For a split second I thought Gwynplain was spitting blood at me. Jane grabbed my arms. “Bucky, what is it?”
I found my voice. “You told me your husband bought that picture for your birthday two years ago. Right?”
“Yes. What—”
“In ’47?”
“Yes. Buck—”
“What is your birthday?”
“January fifteenth.”
“Let me see the receipt.”
Jane, spooky eyed, fumbled at some papers on the end table across the hall. I stared at Gwynplain, transposing 39th and Norton glossies against his face. Then: “Here. Now will you tell me what’s going on?”
I took the piece of paper. It was purple stationery, covered with incongruously masculine block printing: “Received from Eldridge Chambers, $3500.00 for the sale of the Frederick Yannantuono painting ‘The Man Who Laughs.’ This receipt constitutes Mr. Chambers’ proof of ownership. Ramona Cathcart Sprague, January 15, 1947.”
The printing was identical to the script in the torture diary I read just before I killed Georgie Tilden.
Ramona Sprague murdered Elizabeth Short.
I grabbed Jane in a hard bear hug, then took off while she stood there looking stunned. I went back to the car, decided it was a single-o play, watched lights go on and off in the big house and sweated through a long night of reconstructions: Ramona and Georgie torturing together, separately, bisecting, divvying up the spare parts, running a two-car caravan to Leimert Park. I played every kind of variation imaginable; I ran riffs on how the thing ignited. I thought of everything but what I was going to do when I got Ramona Sprague alone.
At 8:19 Martha walked out the front door carrying an art portfolio, and drove east in her Chrysler.
At 10:37, Madeleine, valise in hand, got into her Packard and headed north on Muirfield. Emmett waved from the doorway; I decided to give him an hour or so to leave — or take him down along with his wife. Shortly after noon, he played into my hand — tooling off, his car radio humming light opera.
My month of playing house with Madeleine had taught me the servants’ routine: today, Thursday, the housekeeper and gardener were off; the cook showed up at 4:30 to prepare dinner. Madeleine’s valise implied some time away; Martha wouldn’t return from work until 6:00. Emmett was the only wild card.

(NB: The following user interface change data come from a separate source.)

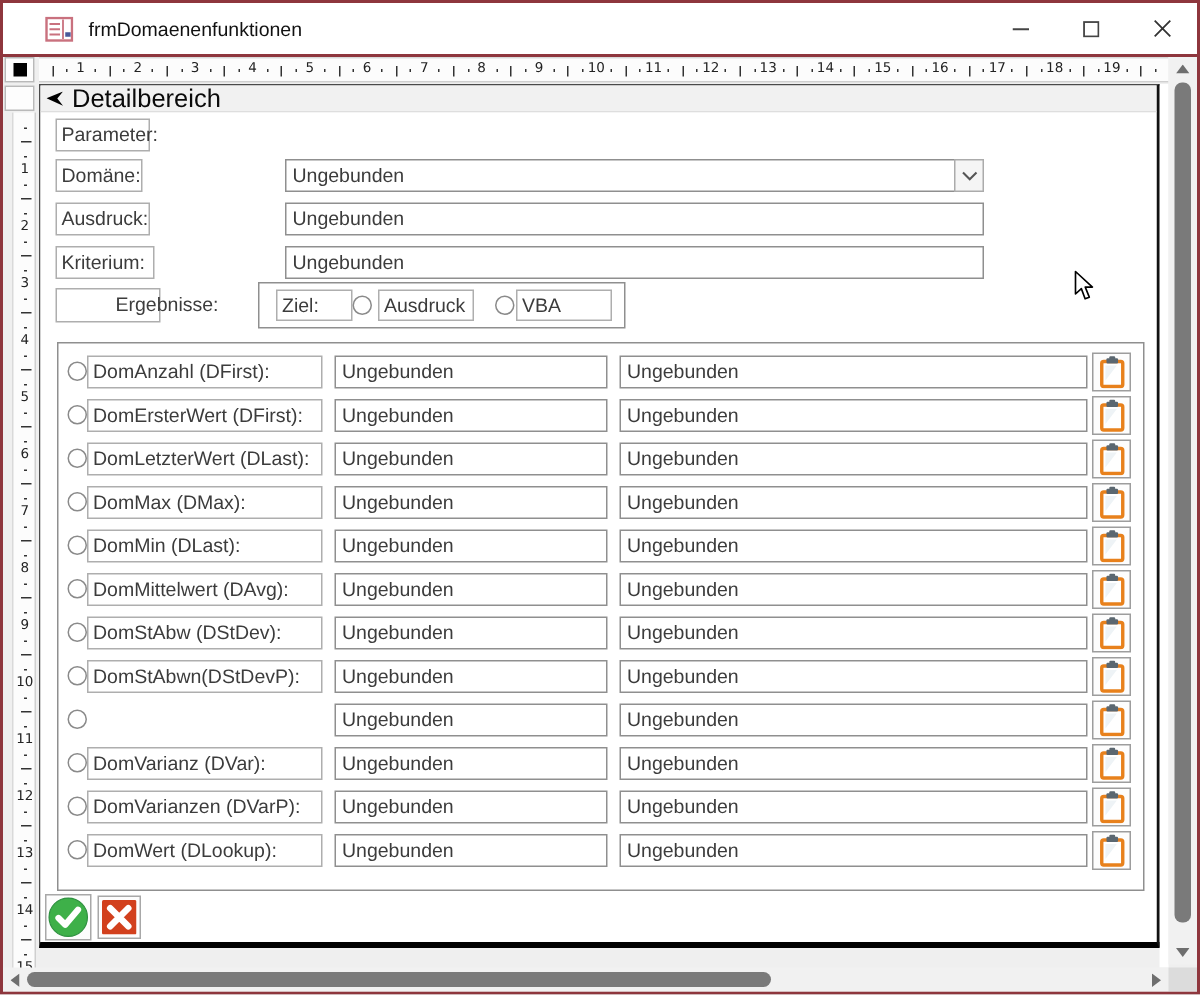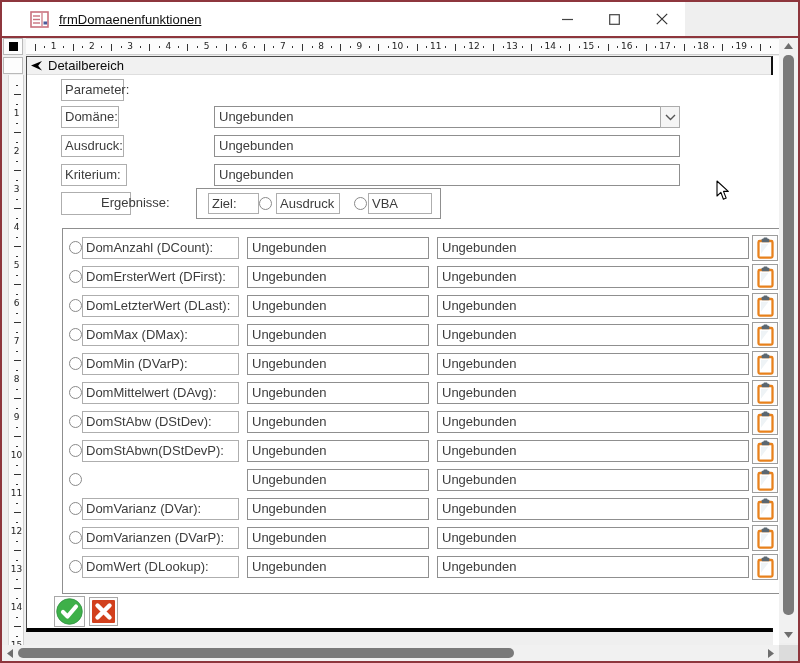"frmDomaenenfunktionen" .titlebar { text-decoration: underline -> none; width: 683px -> 796px }
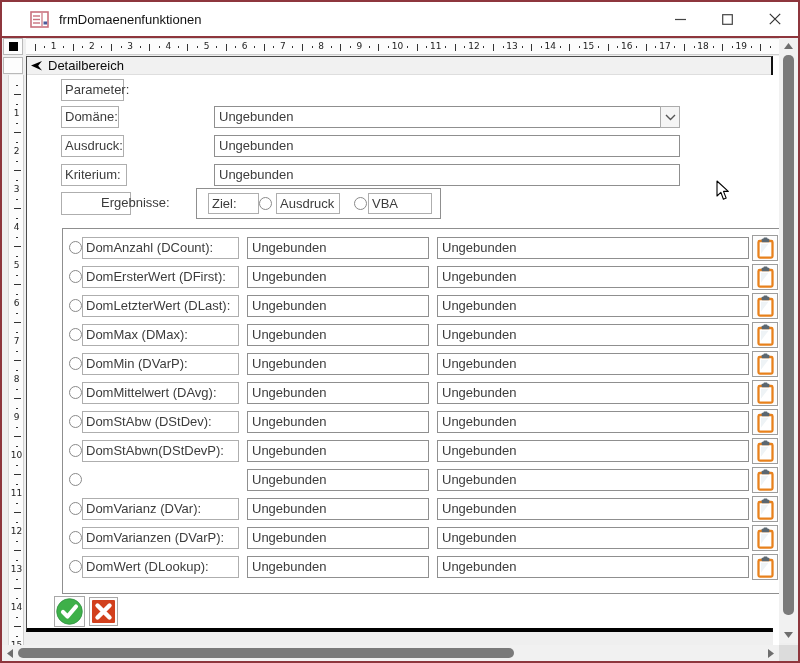"Detailbereich" .sectionbar .slabel { font-size: 13px -> 17px }
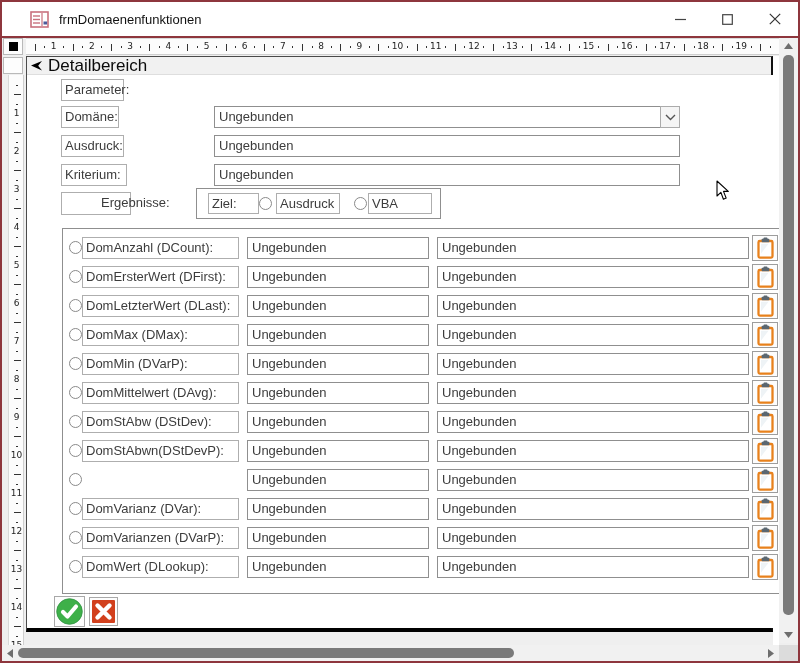"Parameter:" .canvas { margin-left: 24px -> none }
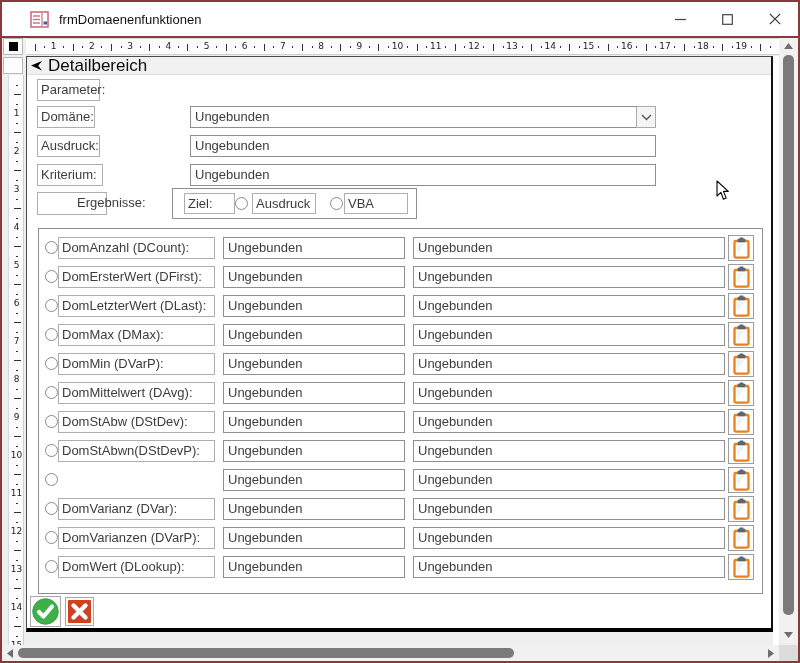"DomAnzahl (DCount):" div.fbox { text: DCount -> DFirst }
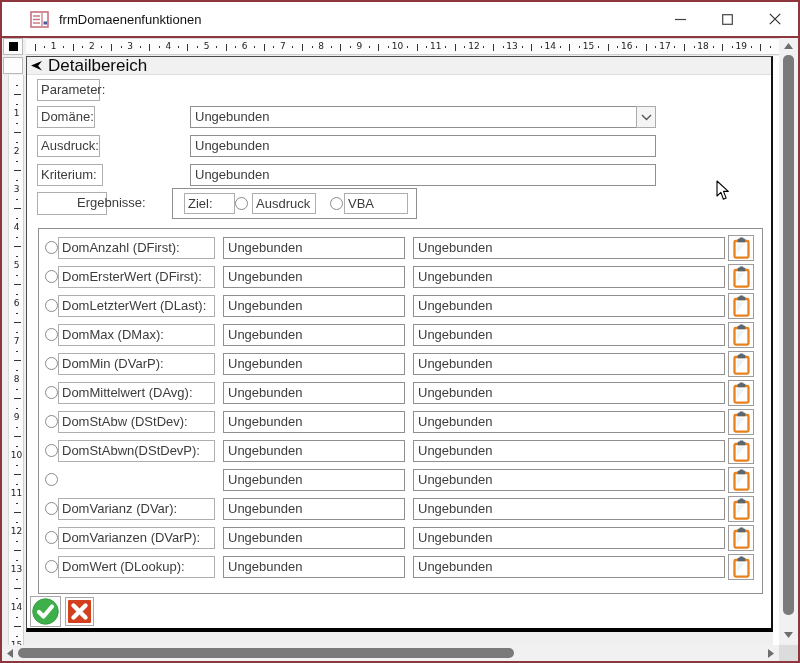"DomMin (DVarP):" div.fbox { text: DVarP -> DLast }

I walked across the street and reconnoitered. The front door was locked, the side windows were bolted. It was either ring the bell or B&E.
Then I heard tapping on the other side of the glass and saw a blurry white shape moving back into the living room. A few seconds later the sound of the front door opening echoed down the driveway. I walked around to meet the woman head on.

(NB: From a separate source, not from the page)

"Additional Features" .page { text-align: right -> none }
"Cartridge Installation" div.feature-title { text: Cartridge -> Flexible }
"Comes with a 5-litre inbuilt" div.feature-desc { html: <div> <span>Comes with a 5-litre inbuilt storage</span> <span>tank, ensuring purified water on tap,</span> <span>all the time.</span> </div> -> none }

Ramona was standing in the doorway, spectral in a shapeless silk dressing gown. Her hair was a frizzy mess, her face was blotchy red and puffed up — probably from tears and sleep. Her dark brown eyes — identical in color to mine — were scary alert. She pulled a ladylike automatic from the folds of her gown and pointed it at me. She said, “You told Martha to leave me.”
I slapped the gun out of her hand; it hit a straw welcome mat emblazoned with THE SPRAGUE FAMILY Ramona gnawed at her lips; her eyes lost their focus. I said, “Martha deserves better than a murderer.”
Ramona smoothed her gown and patted at her hair. I pegged the reaction as the class of a well-bred hophead. Her voice was pure cold Sprague: “You didn’t tell, did you?”
I picked up the gun and put it in my pocket, then looked at the woman. She had to be jacked on a twenty-year residue of drugstore hop, but her eyes were so dark that I couldn’t tell if they were pinned or not. “Are you telling me Martha doesn’t know what you did?”
Ramona stood aside and bid me to enter. She said, “Emmett told me it was safe now. He said that you’d taken care of Georgie and you had too much to lose by coming back. Martha told Emmett you wouldn’t hurt us, and he said you wouldn’t. I believed him. He was always so accurate about business matters.”
I walked inside. Except for the packing crates on the floor, the living room looked like business as usual. “Emmett sent me after Georgie, and Martha doesn’t know you killed Betty Short?”
Ramona shut the door. “Yes. Emmett counted on you to take care of Georgie. He was confident that he wouldn’t implicate me — the man was quite insane. Emmett is a physical coward, you see. He didn’t have the courage to do it, so he sent an underling. And my God, do you honestly think I’d let Martha know what I’m capable of?”
The torture murderess was genuinely aghast that I’d impugned her as a mother. “She’ll find out sooner or later. And I know she was here that night. She saw Georgie and Betty leave together.”
“Martha left to visit a chum in Palm Springs an hour or so later. She was gone for the next week. Emmett and Maddy know. Martha doesn’t. And my dear God, she mustn’t.”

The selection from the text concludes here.